The princess, Minchin and Hamilton left England at 7:30 in the morning of Aug. 31. The Evening Telegram tumbled into print everything it could glean from the wires: “At 10 minutes past 12 this afternoon, they passed over County Galway on the west coast of Ireland; flying at a height of 900 feet; weather off the Irish coast was foggy at the time; the east to west flight across the Atlantic has not yet been accomplished and weather conditions obviously render it more difficult and hazardous than going from west to east; the princess is the first woman to fly the Atlantic; the princess is an intrepid air woman, she learned to fly before the war.”
Sept. 1, from The Evening Telegram’s editorial of the day: “The St. Raphael was expected to make the Newfoundland coast about midnight according to messages we have received. We should be disposed to think that the time allowed was considerably too short.”

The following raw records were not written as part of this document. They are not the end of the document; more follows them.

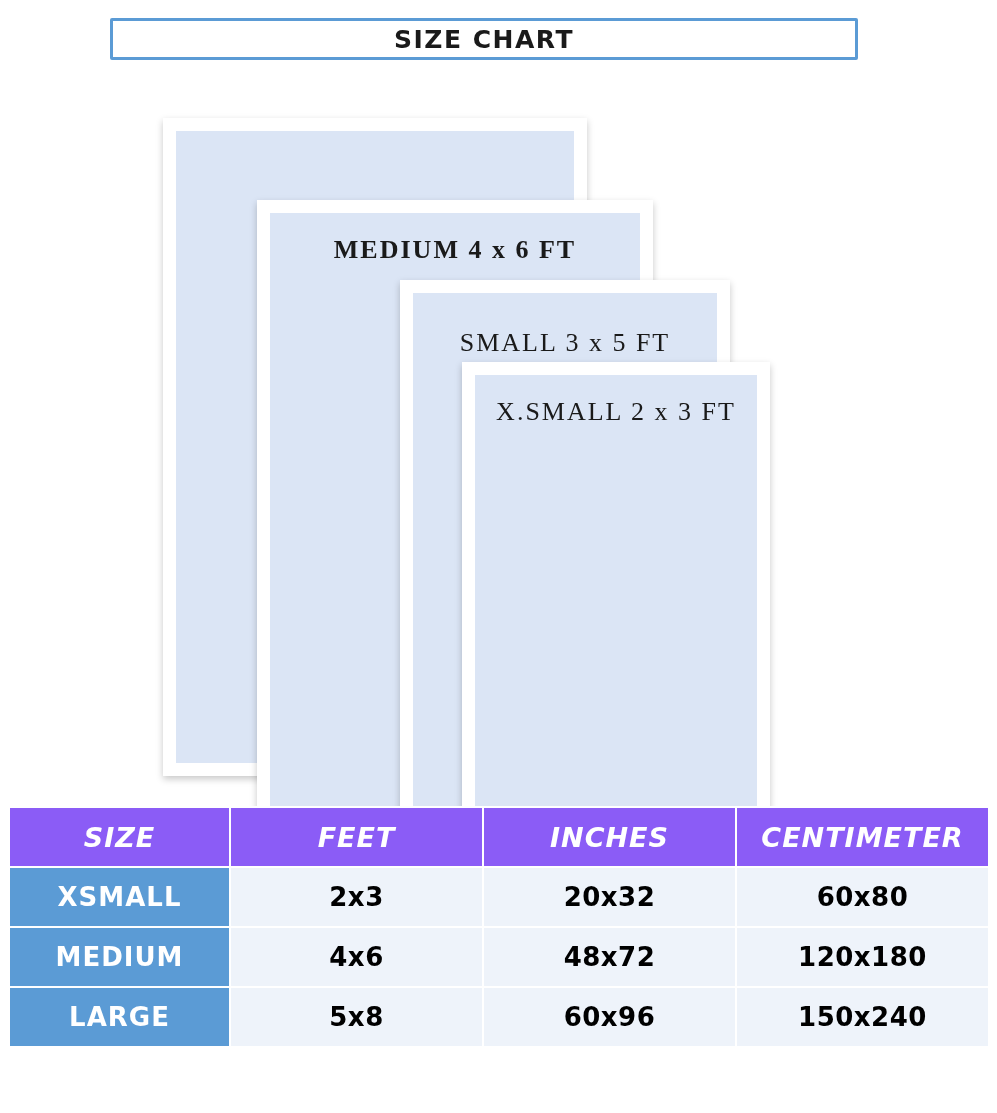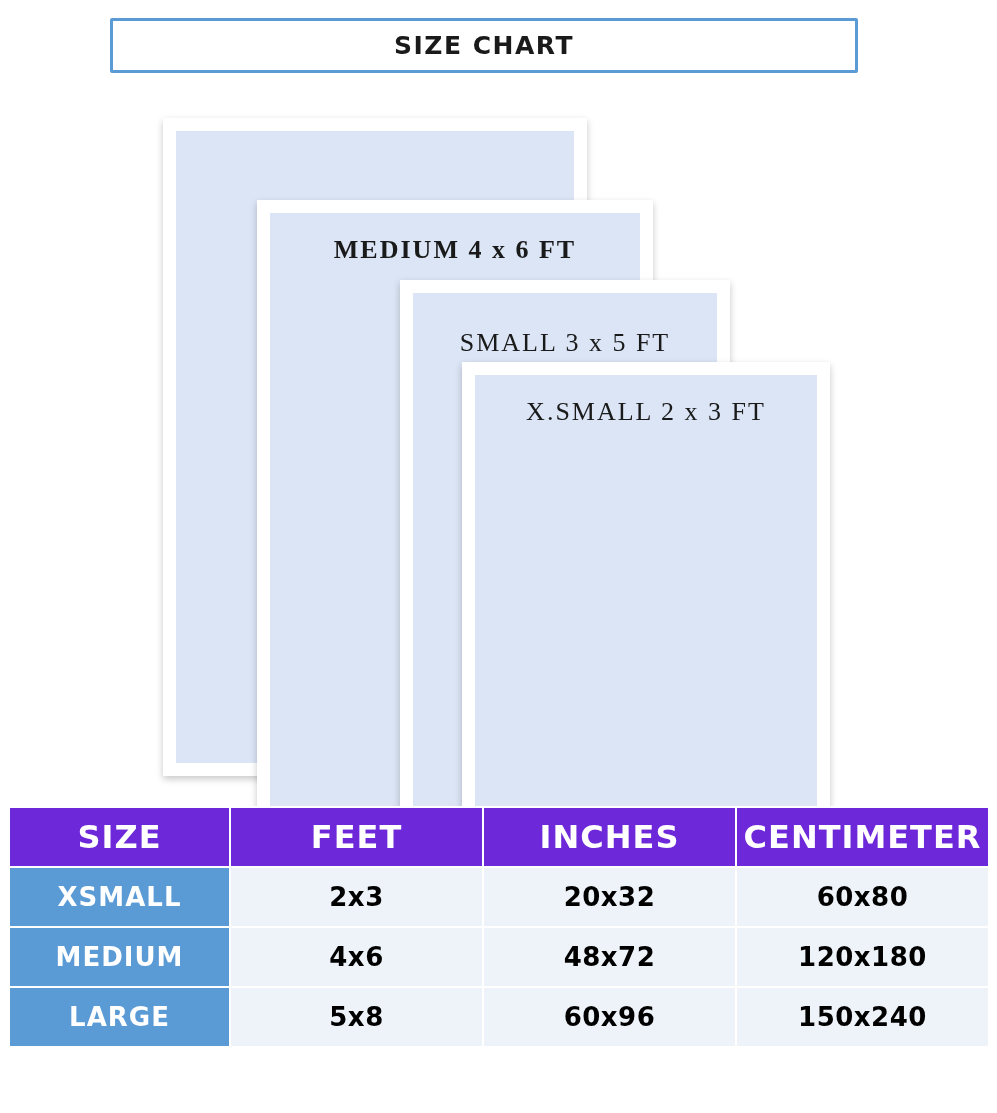--- a/index.html
+++ b/index.html
@@ -14,21 +14,21 @@
     position: relative;
     overflow: hidden;
   }
 
   
   #title-bar {
     position: absolute;
     left: 110px;
     top: 18px;
     width: 748px;
-    height: 55px;
+    height: 42px;
     border: 3px solid #5b9bd5;
     background: #ffffff;
     box-sizing: border-box;
     display: flex;
     align-items: center;
     justify-content: center;
     border-radius: 2px;
   }
   #title-text {
     font-family: "DejaVu Sans", sans-serif;
@@ -69,21 +69,21 @@
     font-size: 26px;
     letter-spacing: 2px;
     color: #1a1a1a;
     white-space: nowrap;
   }
 
   
   #panel-large   { left: 163px; top: 33px;  width: 424px; height: 658px; }
   #panel-medium  { left: 257px; top: 115px; width: 396px; height: 637px; }
   #panel-small   { left: 400px; top: 195px; width: 330px; height: 570px; }
-  #panel-xsmall  { left: 462px; top: 277px; width: 368px; height: 520px; }
+  #panel-xsmall  { left: 462px; top: 277px; width: 308px; height: 520px; }
 
   #panel-large   .panel-label { top: 35px; }
   #panel-medium  .panel-label { top: 35px; font-weight: bold; }
   #panel-small   .panel-label { top: 35px; margin-top: 13px; }
   #panel-xsmall  .panel-label { top: 35px; }
 
   
   #size-table {
     position: absolute;
     left: 8px;
@@ -98,24 +98,25 @@
   #size-table th,
   #size-table td {
     border: 2px solid #ffffff;
     text-align: center;
     font-family: "DejaVu Sans", sans-serif;
     font-weight: bold;
     padding: 0;
     height: 58px;
   }
   #size-table thead th {
-    background: #6d28d9;
+    background: #8b5cf6;
     color: #ffffff;
-    font-size: 32px;
+    font-size: 27px;
     letter-spacing: 1px;
+    font-style: italic;
   }
   #size-table tbody td.size-cell {
     background: #5b9bd5;
     color: #ffffff;
     font-size: 26px;
     letter-spacing: 1px;
     margin-top: 34px;
   }
   #size-table tbody td.val-cell {
     background: #eef3fa;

The newspaper then went on to speculate that the pilots may have chosen to fly west by north to considerably shorten the over-water portion and to see North America perhaps at the Labrador coast. It added that “every preparation was made” at Harbour Grace to guide in the St. Raphael.
There was discussion of the difficulties of setting the collapsible boat afloat and of manoeuvring it in the mid-Atlantic.
With the next day’s issue, the tone of the editor had become more solemn: “(B)y mid-day Sept. 1 no news had reached London of the monoplane; rumours that they were seen in Canada have been discredited; the fate of the Princess, Hamilton and Minchin is in the blackest doubt.”
Elsewhere in the same issue, The Telegram reported, “Newfoundland and Canadian coast wireless stations say no word relating to the St. Raphael has been received by them. The last of the 800 gallons of petrol would have been exhausted between 1:30 and 2:30 this morning (Thursday) … the safety of the crew would depend upon their being sighted and rescued by some passing steamer.”
An oil-carrying ship reported having sighted the plane on Wednesday evening “some 400 miles south of Greenland’s Cape Farewell” and, as the paper pointed out, 640 miles east of Hawke’s Island, Labrador — “to all intents and purposes this might be spoken of as mid-Atlantic and the plane would have had six more hours of flying to get here to Newfoundland.”
But by now any discussion of strong east-flowing headwinds, of collapsible boat difficulties or the possibility of rescue by a ship without wireless, all was academic. The paper speculated, “in the event the float was incapable of supporting three people, one of the men would have surrendered his space to the Princess.”
There is closure in the loss of lives through aircraft mishaps over land. But there are many times when the ocean betrays nothing. On those occasions, the only thing it gives back is mystery.
On Sept. 5, the Sir John Carling landed at Harbour Grace having come from London, Ont., heading for London, England. It, too, disappeared, as did Old Glory, on Sept. 6, flying from New York hoping to reach Rome. The last sighting of that plane was 350 miles east of Cape Race.
NOTE: The phrase “The Legion of the Lost” was first penned by aviator James Mollison (1905-1959).